About the Author…

    I was born in the Maspeth section of the Borough of Queens in New York City on December 20, 1924. My mother was Anna Francis McMenomey whose mother was Bridget McGlinchey from Stranabrade on the banks of the Elatagh and whose grandfather, John McMenamin, came from the Killygordon area. I didn’t know any of that at the time, not until years later. I think now that an important part of my life has been the search for my birth family and my Irish roots, my Donegal roots.
    The first Christmas I remember was when I was three. Only two months before, I had left an orphanage in Brooklyn to live with my new, adoptive parents, Charlie and Louise Collins, in New Rochelle, in Westchester County, NY. I had been in the orphanage for two years after my birth mother, Anna, died when I was 9 months old. My clearest memories of that Christmas were a tiny Christmas tree, a windup train on the hearth, and a wonderful green leather jacket. Strange, but even though I was three years old then, I can’t remember a thing about the orphanage that I had left only two months before!
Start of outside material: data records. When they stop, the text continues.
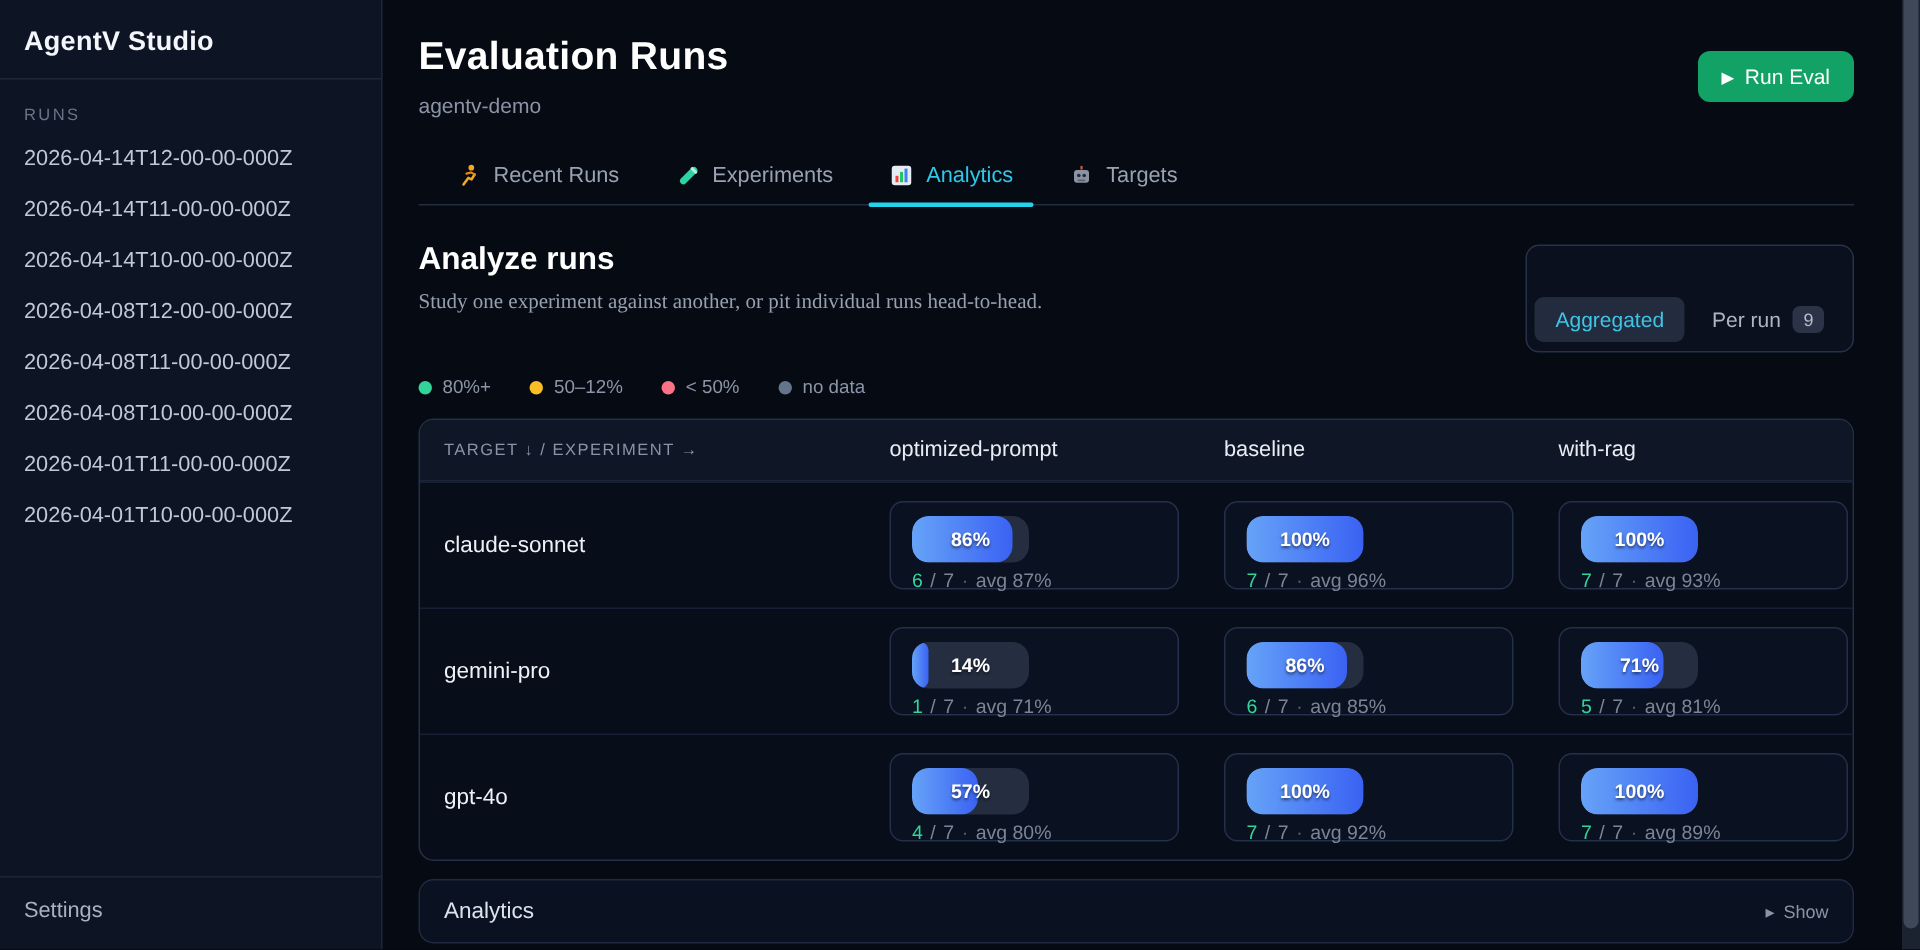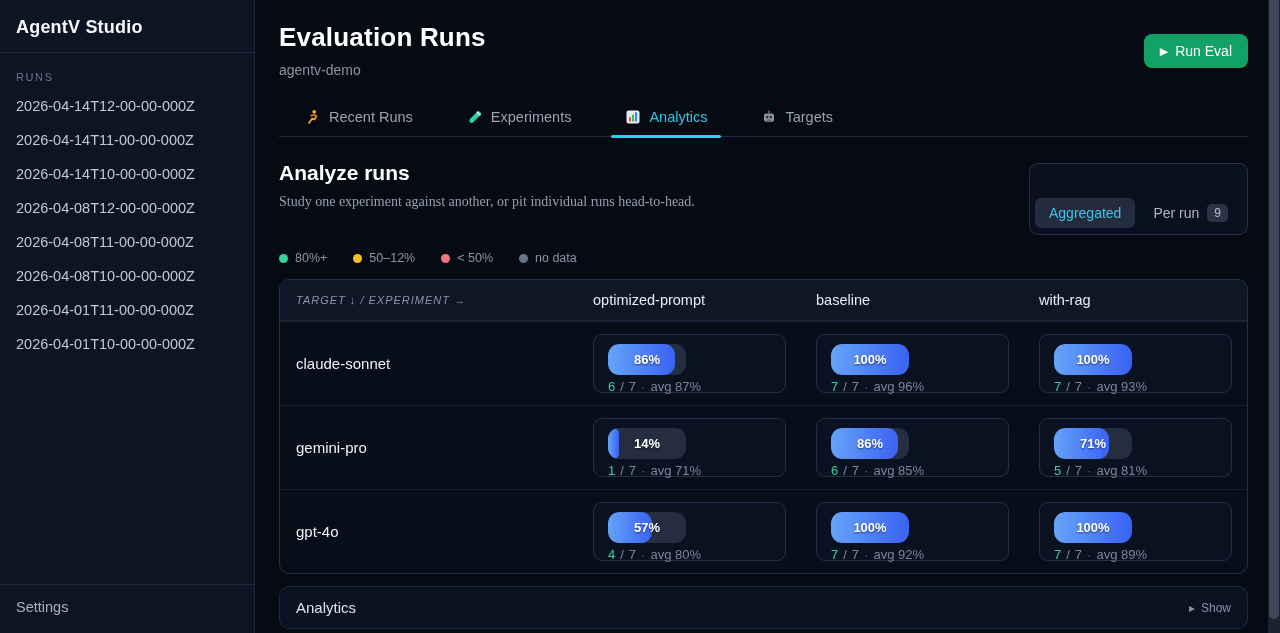--- a/index.html
+++ b/index.html
@@ -18,32 +18,32 @@
   .runs-label { margin:18px 16px 6px; font-size:11px; letter-spacing:1.6px; color:#6b7486; }
   .run-list { list-style:none; }
   .run-item {
     font-size:14.5px; color:#c2c8d6; padding:0 16px; line-height:34px;
     white-space:nowrap; cursor:pointer;
   }
   .sidebar-spacer { flex:1; }
   .sidebar-footer { border-top:1px solid #1e2738; padding:14px 16px 18px; }
   .settings { font-size:14.5px; color:#aab1bf; cursor:pointer; }
   
-  .main { flex:1; position:relative; padding:22px 32px 0 24px; }
+  .main { flex:1; position:relative; padding:22px 44px 0 24px; }
   .main-header { display:flex; justify-content:space-between; align-items:flex-start; }
   .page-title { font-size:26px; font-weight:bold; color:#ffffff; letter-spacing:.2px; }
   .project { margin-top:9px; font-size:14px; color:#8b94a6; }
   .run-eval {
     margin-top:12px; background:#12a265; color:#ffffff; border:none; border-radius:8px;
     font-family:inherit; font-size:14px; padding:9px 16px; cursor:pointer;
     display:inline-flex; align-items:center; gap:7px; font-weight:500;
   }
   .run-eval .play { font-size:11px; }
   
-  .tabs { margin-top:22px; display:flex; gap:26px; border-bottom:1px solid #232d3f; padding-left:12px; }
+  .tabs { margin-top:22px; display:flex; gap:10px; border-bottom:1px solid #232d3f; padding-left:12px; }
   .tab {
     display:flex; align-items:center; gap:8px; font-size:14.5px; color:#99a2b2;
     padding:9px 14px 11px; cursor:pointer; position:relative; white-space:nowrap;
   }
   .tab.active { color:#2fc8ea; }
   .tab.active::after {
     content:""; position:absolute; left:0; right:0; bottom:-2px; height:3px;
     background:#22d3ee; border-radius:2px;
   }
   .tab svg { display:block; }
@@ -67,21 +67,21 @@
   .legend { margin-top:16px; display:flex; gap:26px; align-items:center; }
   .legend-item { display:flex; align-items:center; gap:7px; font-size:12.5px; color:#8c95a7; }
   .legend-dot { width:9px; height:9px; border-radius:50%; }
   
   .matrix {
     margin-top:14px; border:1px solid #233047; border-radius:10px; overflow:hidden;
     background:#070d19;
   }
   .m-grid { display:grid; grid-template-columns:313px 223px 223px 1fr; align-items:center; }
   .m-header { background:#0f1626; height:41px; border-bottom:1px solid #1c2638; }
-  .corner-label { padding-left:16px; font-size:11px; letter-spacing:1px; color:#8b94a7;font-style:italic; }
+  .corner-label { padding-left:16px; font-size:11px; letter-spacing:1px; color:#8b94a7; }
   .col-header { font-size:14.5px; color:#e8edf4; }
   .m-row { border-top:1px solid #182134; padding:12px 0; }
   .m-row:first-of-type { border-top:none; }
   .target-label { padding-left:16px; font-size:15px; color:#eef2f8; }
   .cell-card {
     width:193px; height:59px; background:#0a1120; border:1px solid #243049; border-radius:9px;
     padding:9px 14px 0; cursor:pointer;
   }
   .bar-track {
     position:relative; width:78px; height:31px; border-radius:11px; background:#242e40; overflow:hidden;

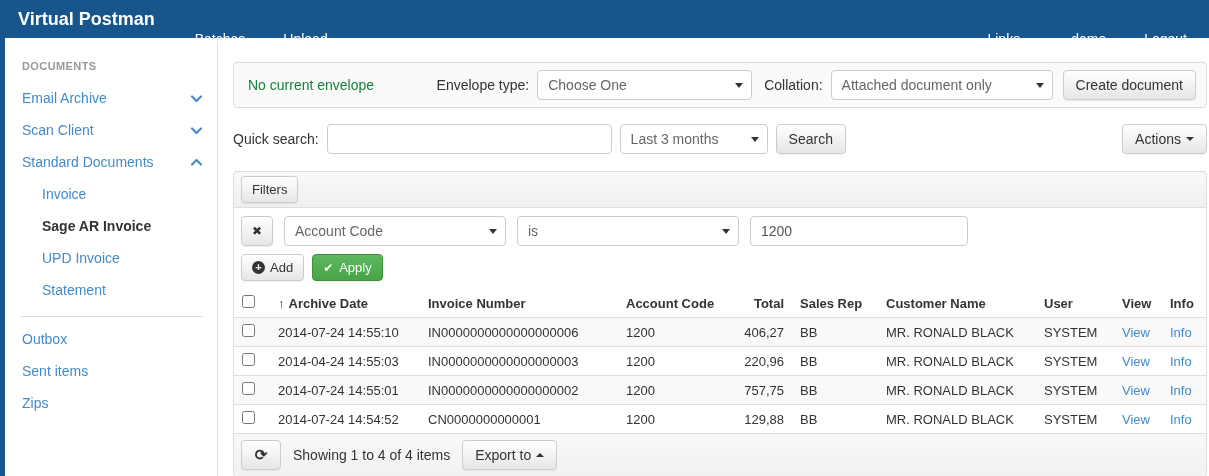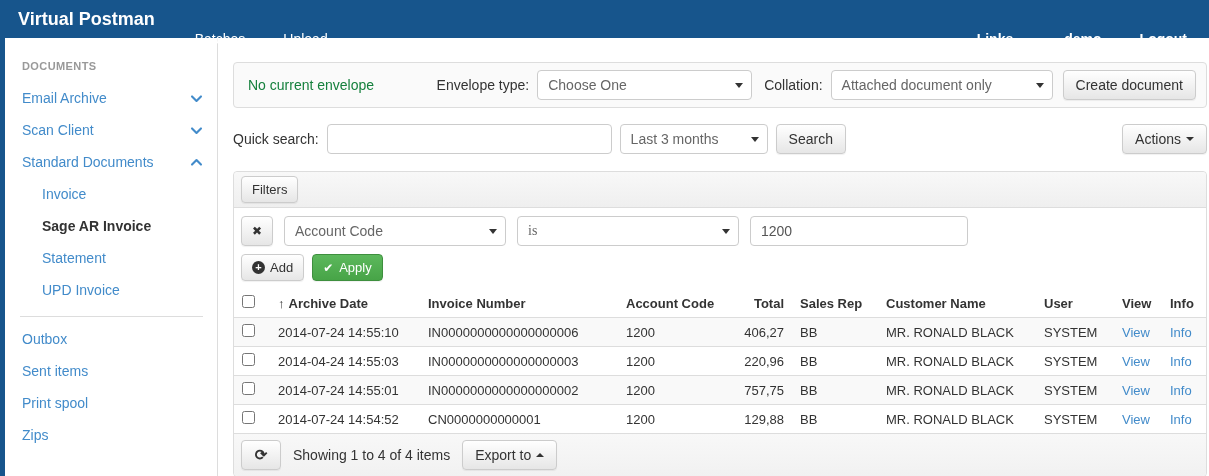--- a/index.html
+++ b/index.html
@@ -7,21 +7,21 @@
     font-family:"Liberation Sans", sans-serif; font-size:14px; color:#333; }
 
   .edge-strip { position:absolute; left:0; top:0; bottom:0; width:5px; background:#17558C; z-index:5; }
 
   
   .navbar { height:38px; background:#17558C; display:flex; align-items:center;
     padding:0 22px 0 18px; position:relative; z-index:6; }
   .brand { color:#fff; font-size:18px; font-weight:bold; margin-right:40px; cursor:pointer; }
   .nav-link { color:#fff; font-size:14px; margin-right:38px; cursor:pointer; text-decoration:none;margin-top:40px; }
   .navbar-right { margin-left:auto; display:flex; align-items:center; }
-  .navbar-right .nav-link { margin-right:0; margin-left:38px;font-weight:bold; }
+  .navbar-right .nav-link { margin-right:0; margin-left:38px; }
 
   .caret-down { display:inline-block; width:0; height:0; border-left:4px solid transparent;
     border-right:4px solid transparent; border-top:4px dashed currentColor; margin-left:5px; vertical-align:middle; }
   .caret-up { display:inline-block; width:0; height:0; border-left:4px solid transparent;
     border-right:4px solid transparent; border-bottom:4px dashed currentColor; margin-left:5px; vertical-align:middle; }
 
   
   .layout { display:flex; height:438px; margin-left:5px; }
   .sidebar { width:213px; flex:none; border-right:1px solid #ddd; padding:14px 0 0 15px; background:#fff; }
   .side-heading { color:#999; font-size:11px; font-weight:bold; letter-spacing:.4px; margin:8px 0 10px 2px; }
@@ -41,21 +41,21 @@
   .env-label { font-size:14px; color:#333; margin:0 8px 0 0; }
   .ml-auto { margin-left:auto; }
 
   
   .fselect { position:relative; border:1px solid #ccc; border-radius:4px; background:#fff;
     height:30px; display:flex; align-items:center; padding:0 24px 0 10px; font-size:14px;
     color:#666; cursor:pointer; }
   .fselect .sel-caret { position:absolute; right:8px; top:12px; width:0; height:0;
     border-left:4px solid transparent; border-right:4px solid transparent; border-top:5px solid #333; }
   .w-envtype { width:215px; } .w-collation { width:222px; margin-right:10px; }
-  .w-period { width:148px; } .w-field { width:222px; } .w-operator { width:222px;font-family:Liberation Serif, serif; }
+  .w-period { width:148px; } .w-field { width:222px; } .w-operator { width:222px; }
 
   
   .btn { display:inline-flex; align-items:center; justify-content:center; height:30px; padding:0 12px;
     font-size:14px; color:#333; background:linear-gradient(#ffffff,#e6e6e6); border:1px solid #ccc;
     border-radius:4px; cursor:pointer; box-shadow:0 1px 1px rgba(0,0,0,.06); white-space:nowrap;
     font-family:"Liberation Sans", sans-serif; }
   .btn-sm { height:27px; font-size:13px; padding:0 10px; }
   .btn-green { background:linear-gradient(#5cb85c,#47a447); border-color:#3e8f3e; color:#fff; }
 
   
@@ -132,28 +132,27 @@
     </div>
     <div class="side-item">
       <span>Standard Documents</span>
       <svg class="chev" viewBox="0 0 16 16">
           <path d="M2.5 10.5 L8 5 L13.5 10.5" fill="none" stroke="#428bca" stroke-width="2.6" stroke-linecap="round" stroke-linejoin="round"></path>
         </svg>
     </div>
 
     <div class="side-item side-sub">Invoice</div>
     <div class="side-item side-sub active">Sage AR Invoice</div>
+    <div class="side-item side-sub">UPD Invoice</div>
     <div class="side-item side-sub">Statement</div>
-    <div class="side-item side-sub">UPD Invoice</div>
 
     <div class="divider"></div>
 
     <div class="side-item">Outbox</div>
     <div class="side-item">Sent items</div>
-    <div class="side-item">Print spool</div>
     <div class="side-item">Zips</div>
   </aside>
 
   <main class="content">
 
     <div class="env-panel">
       <span class="env-status">No current envelope</span>
       <span class="env-label ml-auto">Envelope type:</span>
       <div class="fselect w-envtype">
         <span>Choose One</span>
    I started in kindergarten when I was five at St. Gabriel’s School in New Rochelle. The teachers were almost all Sisters of Charity, with only a few lay teachers. Midway through that first year, I was "promoted" into the first grade, partly because my mother Louise had taught me so much at home before I ever started school. I think a bigger reason though was that I was so much trouble for the poor young woman who taught kindergarten. I wouldn’t keep my head down and sleep at nap time, I was bored, I thought the games were silly, and they wanted me to play with girls!
    My mother used to call me Mickey in those times, and when I was in trouble, which was often, she’d say, "Du verdammte Irischer, du!" She was first generation German-American and I knew enough German by then to know that meant, "You damned Irishman, you!" I didn’t think much about that at the time. I didn’t know then that had I had been adopted. But she must have often wondered why she had taken in this troublesome little Irish-American kid!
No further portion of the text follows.